Three Errors About the Trinity

 The stated belief of most Christians is that God is a Trinity: three distinct persons united as one God. Thus, the Father is God, the Son is God, and the Holy Spirit is God. The Father is not the Son, the Sone is not the Holy Spirit, the Holy Spirit is not the Father (nor vice-verse). Catholics would add that this is a mystery: we can know that this is true, it has been revealed to us as true through Tradition and the Church's teaching authority. Most other Christians--C.S. Lewis' "Mere Christians" (whether Protestant, Orthodox, Anglican, or other ecclesial communities) would agree with these ideas; they might say with Peter Kreeft that while we cannot fully understand the Trinity, it makes the most sense out of the data (truths about God revealed to us, e.g. in Scripture).

There are, nonetheless, several errors about the Trinity, a few of which have appeared in one form or another as being among the larger and more widespread or pernicious of heresies. I want to mention three such errors in this post.

The first error is that the Trinity is a belief in three different Gods. Thus, a form of polytheism. This error would make God less than all-powerful, all-good, and all-knowing, as the three Gods might strive against each other: a three-person version of the early Gnostic and Manichaen heresies.

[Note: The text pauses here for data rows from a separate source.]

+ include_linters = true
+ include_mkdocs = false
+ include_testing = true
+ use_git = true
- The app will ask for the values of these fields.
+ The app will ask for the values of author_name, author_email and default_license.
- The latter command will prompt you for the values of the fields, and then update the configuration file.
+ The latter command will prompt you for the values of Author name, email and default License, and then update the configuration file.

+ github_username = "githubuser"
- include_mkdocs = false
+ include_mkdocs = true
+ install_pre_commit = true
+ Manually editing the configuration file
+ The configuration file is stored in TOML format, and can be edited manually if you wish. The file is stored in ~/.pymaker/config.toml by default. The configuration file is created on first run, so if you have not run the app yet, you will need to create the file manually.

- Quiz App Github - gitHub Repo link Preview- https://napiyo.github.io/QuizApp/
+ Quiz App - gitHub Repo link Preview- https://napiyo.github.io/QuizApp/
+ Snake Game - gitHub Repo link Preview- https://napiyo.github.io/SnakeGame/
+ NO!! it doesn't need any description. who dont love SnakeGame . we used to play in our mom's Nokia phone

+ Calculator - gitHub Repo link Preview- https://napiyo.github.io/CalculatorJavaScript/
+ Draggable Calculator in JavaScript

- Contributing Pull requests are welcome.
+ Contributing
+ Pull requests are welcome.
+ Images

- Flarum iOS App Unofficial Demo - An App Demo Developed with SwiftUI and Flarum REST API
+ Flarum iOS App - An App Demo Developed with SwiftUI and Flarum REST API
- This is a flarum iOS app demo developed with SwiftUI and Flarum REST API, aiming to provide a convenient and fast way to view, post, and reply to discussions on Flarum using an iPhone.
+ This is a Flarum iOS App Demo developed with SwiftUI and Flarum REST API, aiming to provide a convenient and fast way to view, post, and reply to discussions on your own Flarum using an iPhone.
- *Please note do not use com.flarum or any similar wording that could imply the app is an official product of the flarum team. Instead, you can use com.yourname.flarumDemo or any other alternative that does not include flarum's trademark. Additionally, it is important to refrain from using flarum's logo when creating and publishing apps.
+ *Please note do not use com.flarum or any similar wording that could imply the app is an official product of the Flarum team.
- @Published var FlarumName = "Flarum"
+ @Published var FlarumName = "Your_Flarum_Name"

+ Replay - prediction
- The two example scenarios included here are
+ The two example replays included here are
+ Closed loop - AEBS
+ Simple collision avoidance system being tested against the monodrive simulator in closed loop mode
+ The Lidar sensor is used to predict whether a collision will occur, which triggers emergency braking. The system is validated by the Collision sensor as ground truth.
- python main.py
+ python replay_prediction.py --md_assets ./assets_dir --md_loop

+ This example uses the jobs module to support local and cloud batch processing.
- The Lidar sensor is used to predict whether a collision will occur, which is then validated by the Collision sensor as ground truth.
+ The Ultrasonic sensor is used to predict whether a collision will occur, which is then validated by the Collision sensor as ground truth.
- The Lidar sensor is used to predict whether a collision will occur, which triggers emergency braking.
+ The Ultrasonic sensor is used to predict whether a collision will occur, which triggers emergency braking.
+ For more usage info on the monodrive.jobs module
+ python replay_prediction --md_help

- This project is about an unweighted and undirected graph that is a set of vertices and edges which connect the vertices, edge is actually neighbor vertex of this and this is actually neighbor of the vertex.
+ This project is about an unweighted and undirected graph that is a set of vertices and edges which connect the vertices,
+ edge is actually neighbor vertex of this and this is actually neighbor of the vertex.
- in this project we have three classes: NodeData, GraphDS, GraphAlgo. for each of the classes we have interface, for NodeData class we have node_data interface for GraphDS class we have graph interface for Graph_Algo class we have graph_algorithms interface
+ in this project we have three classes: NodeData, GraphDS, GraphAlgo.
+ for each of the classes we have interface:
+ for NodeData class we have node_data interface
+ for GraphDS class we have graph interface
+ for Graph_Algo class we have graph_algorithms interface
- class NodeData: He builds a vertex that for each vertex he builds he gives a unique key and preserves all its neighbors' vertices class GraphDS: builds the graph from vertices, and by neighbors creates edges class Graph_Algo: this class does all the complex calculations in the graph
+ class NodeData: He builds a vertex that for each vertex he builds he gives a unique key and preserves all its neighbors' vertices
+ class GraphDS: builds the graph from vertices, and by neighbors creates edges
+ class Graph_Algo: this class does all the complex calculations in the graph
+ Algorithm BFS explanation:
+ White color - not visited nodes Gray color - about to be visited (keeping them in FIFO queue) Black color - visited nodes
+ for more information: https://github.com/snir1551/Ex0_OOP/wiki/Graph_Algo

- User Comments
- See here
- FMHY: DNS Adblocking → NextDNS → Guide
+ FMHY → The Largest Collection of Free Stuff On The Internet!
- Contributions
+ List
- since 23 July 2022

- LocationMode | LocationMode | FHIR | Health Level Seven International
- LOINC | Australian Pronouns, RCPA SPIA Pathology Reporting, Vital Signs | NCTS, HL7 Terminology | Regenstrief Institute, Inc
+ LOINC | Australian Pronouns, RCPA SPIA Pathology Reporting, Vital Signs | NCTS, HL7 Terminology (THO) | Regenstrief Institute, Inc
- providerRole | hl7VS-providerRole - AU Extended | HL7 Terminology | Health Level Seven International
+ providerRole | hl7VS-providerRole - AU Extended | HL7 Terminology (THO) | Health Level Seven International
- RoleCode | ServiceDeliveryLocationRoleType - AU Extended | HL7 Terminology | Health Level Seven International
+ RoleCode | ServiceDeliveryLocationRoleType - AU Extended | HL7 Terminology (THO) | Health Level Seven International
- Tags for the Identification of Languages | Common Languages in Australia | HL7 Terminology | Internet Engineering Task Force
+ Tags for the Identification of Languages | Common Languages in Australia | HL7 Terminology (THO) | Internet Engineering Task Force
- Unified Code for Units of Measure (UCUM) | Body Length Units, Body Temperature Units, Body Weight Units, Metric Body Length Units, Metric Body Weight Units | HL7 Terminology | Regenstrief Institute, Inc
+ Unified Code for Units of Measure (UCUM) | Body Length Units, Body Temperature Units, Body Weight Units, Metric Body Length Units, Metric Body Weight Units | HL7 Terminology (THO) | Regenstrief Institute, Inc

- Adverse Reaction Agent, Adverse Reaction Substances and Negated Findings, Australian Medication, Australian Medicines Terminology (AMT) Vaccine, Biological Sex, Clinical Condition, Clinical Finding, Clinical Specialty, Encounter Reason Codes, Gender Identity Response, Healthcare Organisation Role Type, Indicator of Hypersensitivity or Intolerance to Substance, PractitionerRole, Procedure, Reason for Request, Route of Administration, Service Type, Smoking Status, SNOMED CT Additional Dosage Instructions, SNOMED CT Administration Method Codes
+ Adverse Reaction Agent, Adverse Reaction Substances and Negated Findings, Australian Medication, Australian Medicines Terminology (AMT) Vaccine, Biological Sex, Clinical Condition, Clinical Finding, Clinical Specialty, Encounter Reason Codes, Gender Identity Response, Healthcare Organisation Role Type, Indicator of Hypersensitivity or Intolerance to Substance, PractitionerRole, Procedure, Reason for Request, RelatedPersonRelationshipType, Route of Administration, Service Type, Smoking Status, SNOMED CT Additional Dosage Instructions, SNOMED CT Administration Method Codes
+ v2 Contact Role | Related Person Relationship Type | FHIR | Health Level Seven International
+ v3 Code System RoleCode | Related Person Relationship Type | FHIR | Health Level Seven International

I don't think that this error is especially common in a formal sense (it quickly becomes untenable), but it may be materially present in the ways that many Christians (Catholic or otherwise) interact with God practically.

The second error is that there are not indeed three persons, but only three modalities, three ways in which God presents Himself to us (or, more insidiously--three ways in which God has presented Himself to us...so far!). This error is Modalism or Sabellianism (the latter named after the third-century bishop who taught this idea, largely in response to other errors of his day). Modern days "Oneness" Pentecostals embrace a version of this error, and it perhaps will be making its way through the "Holiness" Pentecostal ranks by contact osmosis. Pentecostalism is one of the fastest growing Christian sects, and Oneness Pentecostals are themselves growing rapidly as a sect. Among other things, they teach that Jesus is God's name, and that Father, Son, Holy Spirit are different offices of the one God named Jesus*; this is analogous to how most Mere Christians would consider God as Creator, Redeemer, and Sanctifier. As a consequence, the Oneness Pentecostals do not baptize using a Trinitarian formula ("I baptize you in the name of the Father, and of the Son, and of the Holy Spirit"). 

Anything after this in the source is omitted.